* _Material for this exercise_:

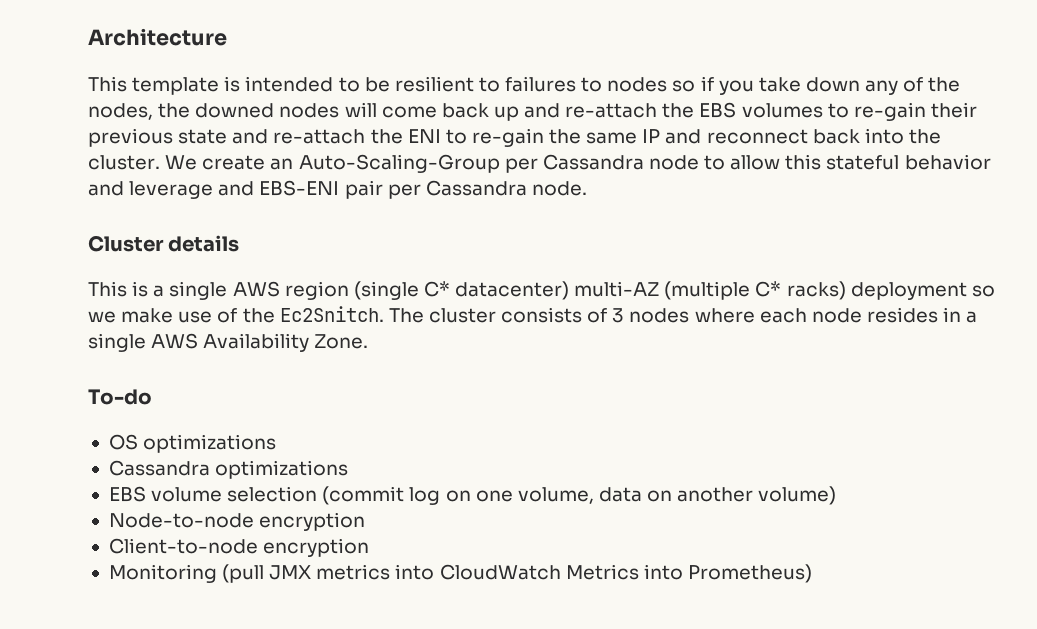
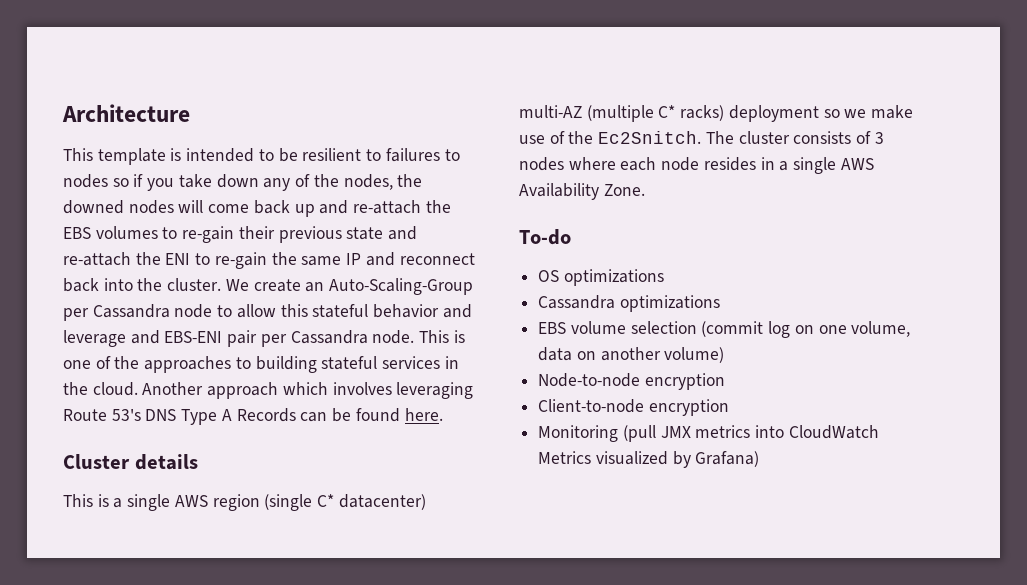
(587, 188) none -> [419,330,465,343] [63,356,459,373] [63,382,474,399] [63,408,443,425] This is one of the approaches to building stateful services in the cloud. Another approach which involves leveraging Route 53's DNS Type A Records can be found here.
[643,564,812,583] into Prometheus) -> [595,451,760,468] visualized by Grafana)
--
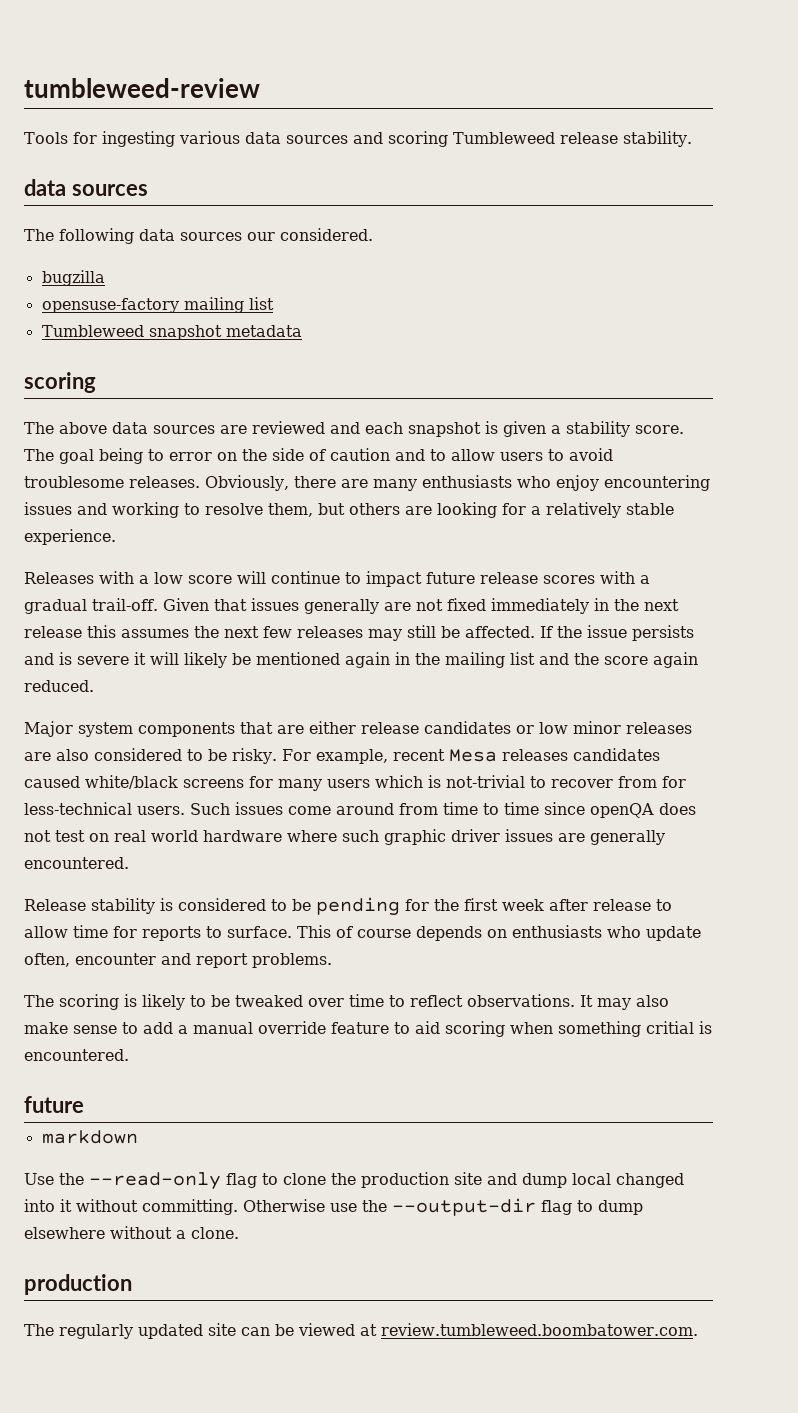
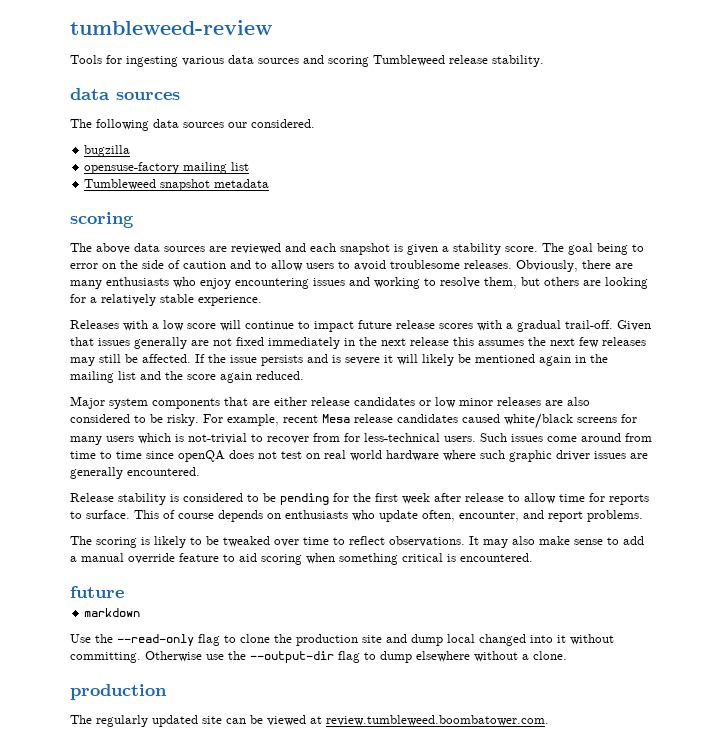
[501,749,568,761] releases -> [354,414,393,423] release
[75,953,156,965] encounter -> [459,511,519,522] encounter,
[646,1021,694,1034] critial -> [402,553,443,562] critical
...
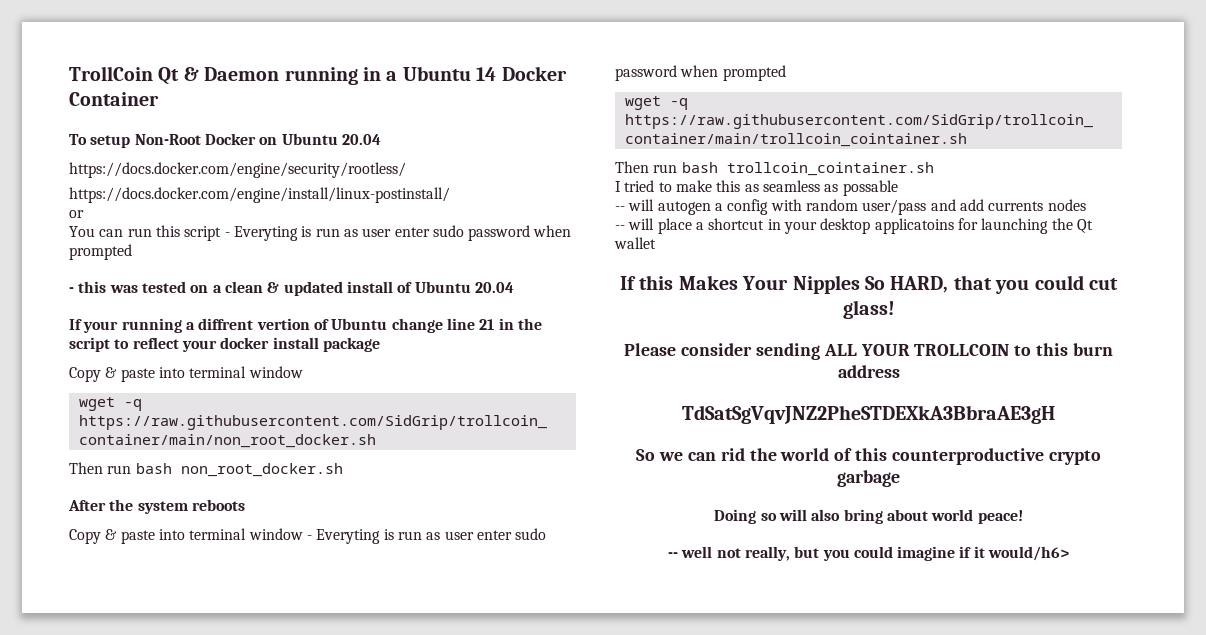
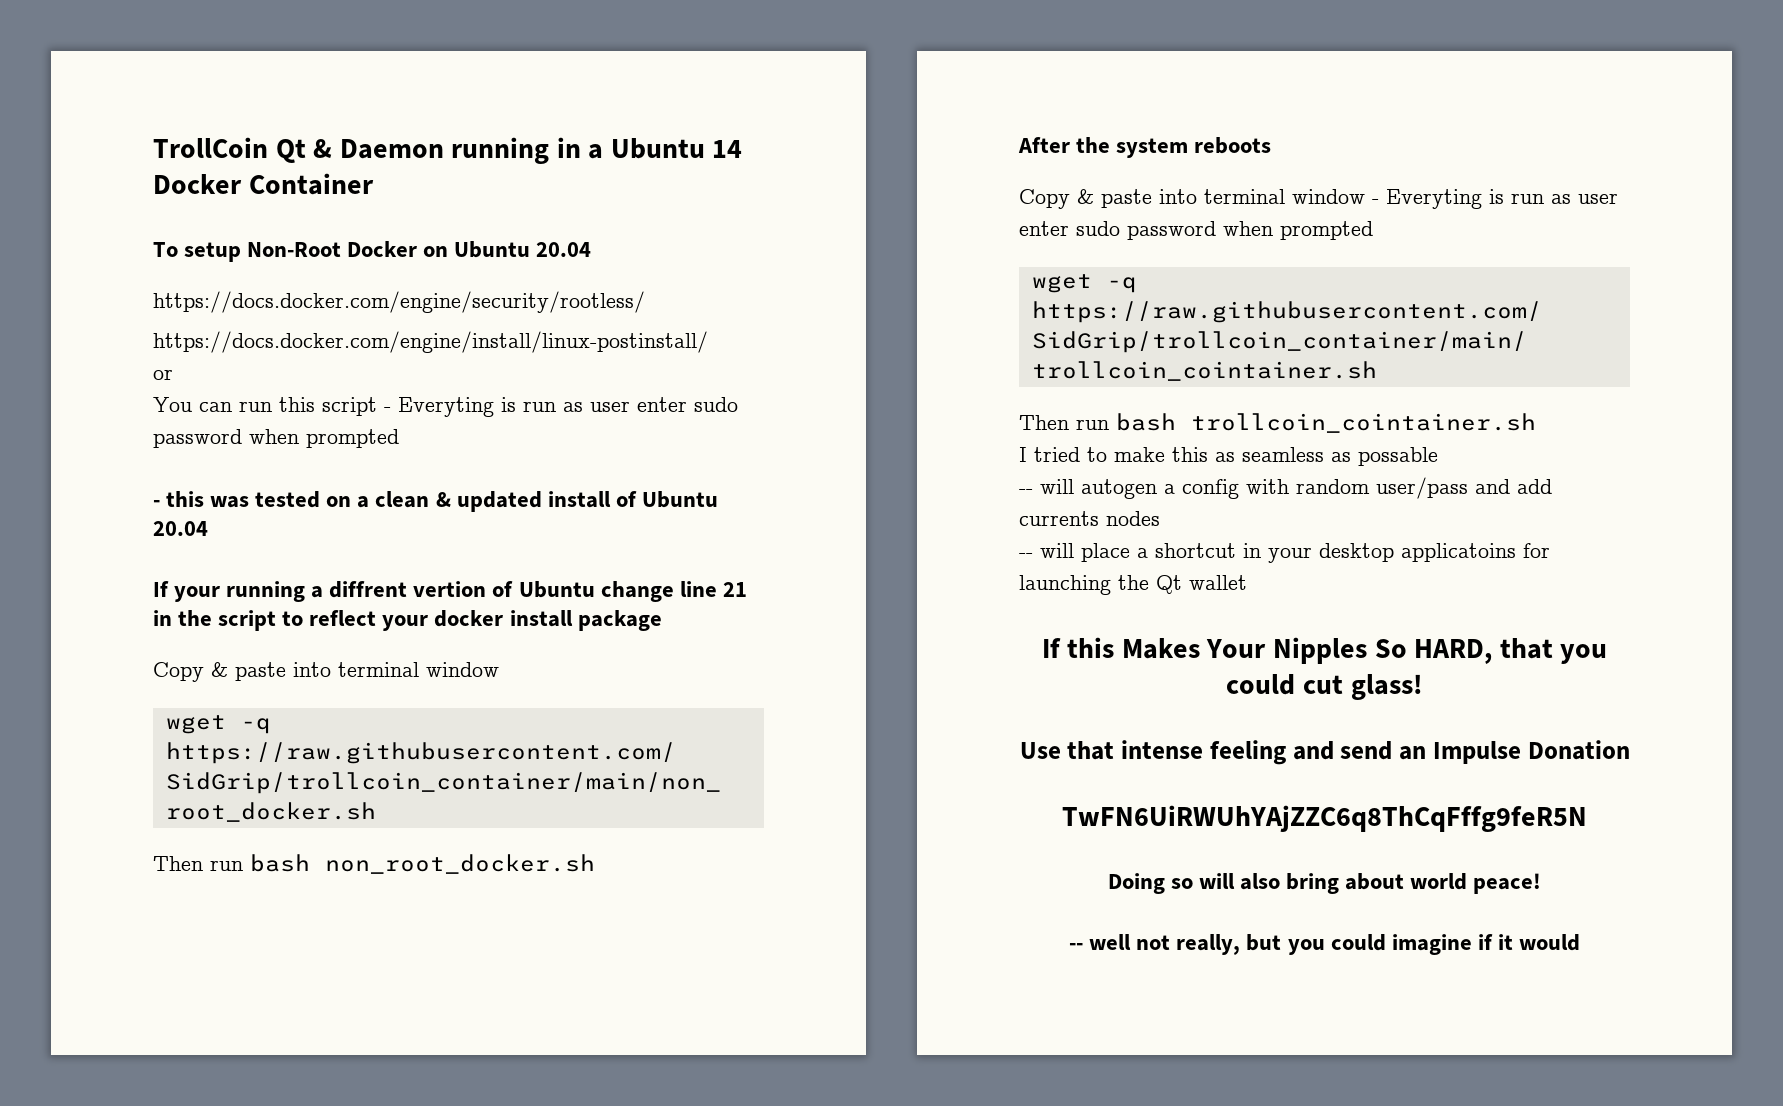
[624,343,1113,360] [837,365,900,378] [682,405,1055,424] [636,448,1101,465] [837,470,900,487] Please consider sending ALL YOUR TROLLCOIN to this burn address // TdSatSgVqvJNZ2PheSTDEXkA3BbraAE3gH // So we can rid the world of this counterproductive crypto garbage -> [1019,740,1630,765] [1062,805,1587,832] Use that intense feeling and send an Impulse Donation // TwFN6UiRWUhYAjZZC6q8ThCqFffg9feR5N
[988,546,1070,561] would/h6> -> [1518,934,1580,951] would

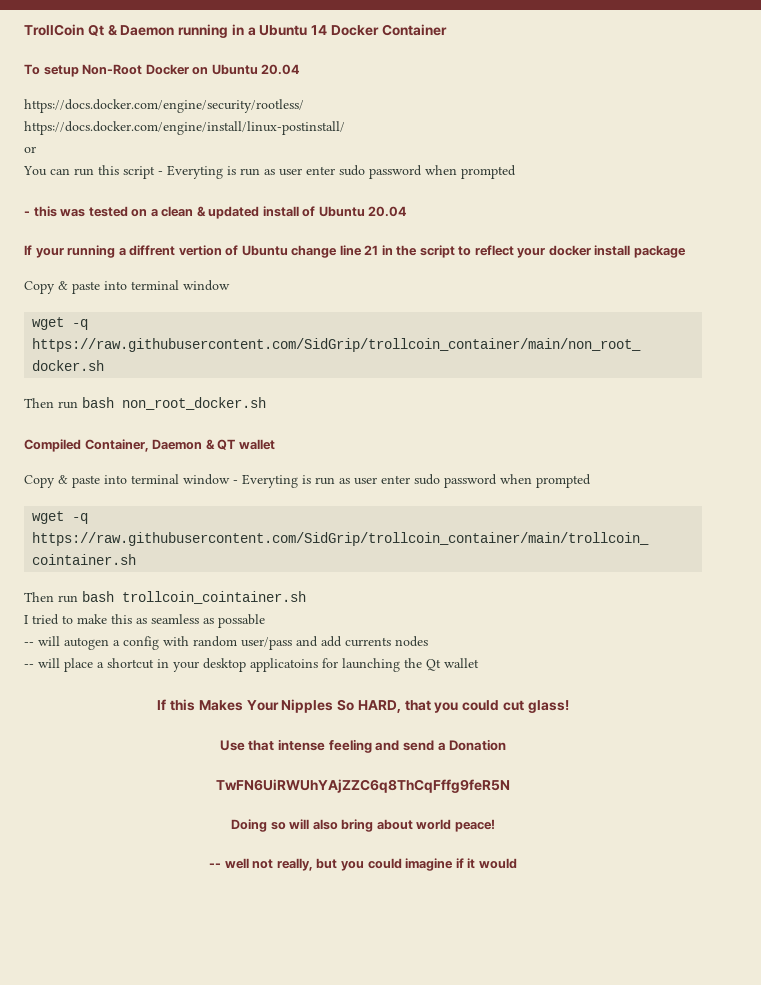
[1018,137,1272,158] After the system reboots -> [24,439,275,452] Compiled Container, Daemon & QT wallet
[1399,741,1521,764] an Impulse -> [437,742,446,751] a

* _Brief_:
The stretch of entries above that starts with the line containing "(587, 188) none" and goes on through the line containing "[643,564,812,583] into Prometheus)" is to be transcribed exactly, and no other line is to be transcribed.

* _Written answer_:
(587, 188) none -> [419,330,465,343] [63,356,459,373] [63,382,474,399] [63,408,443,425] This is one of the approaches to building stateful services in the cloud. Another approach which involves leveraging Route 53's DNS Type A Records can be found here.
[643,564,812,583] into Prometheus) -> [595,451,760,468] visualized by Grafana)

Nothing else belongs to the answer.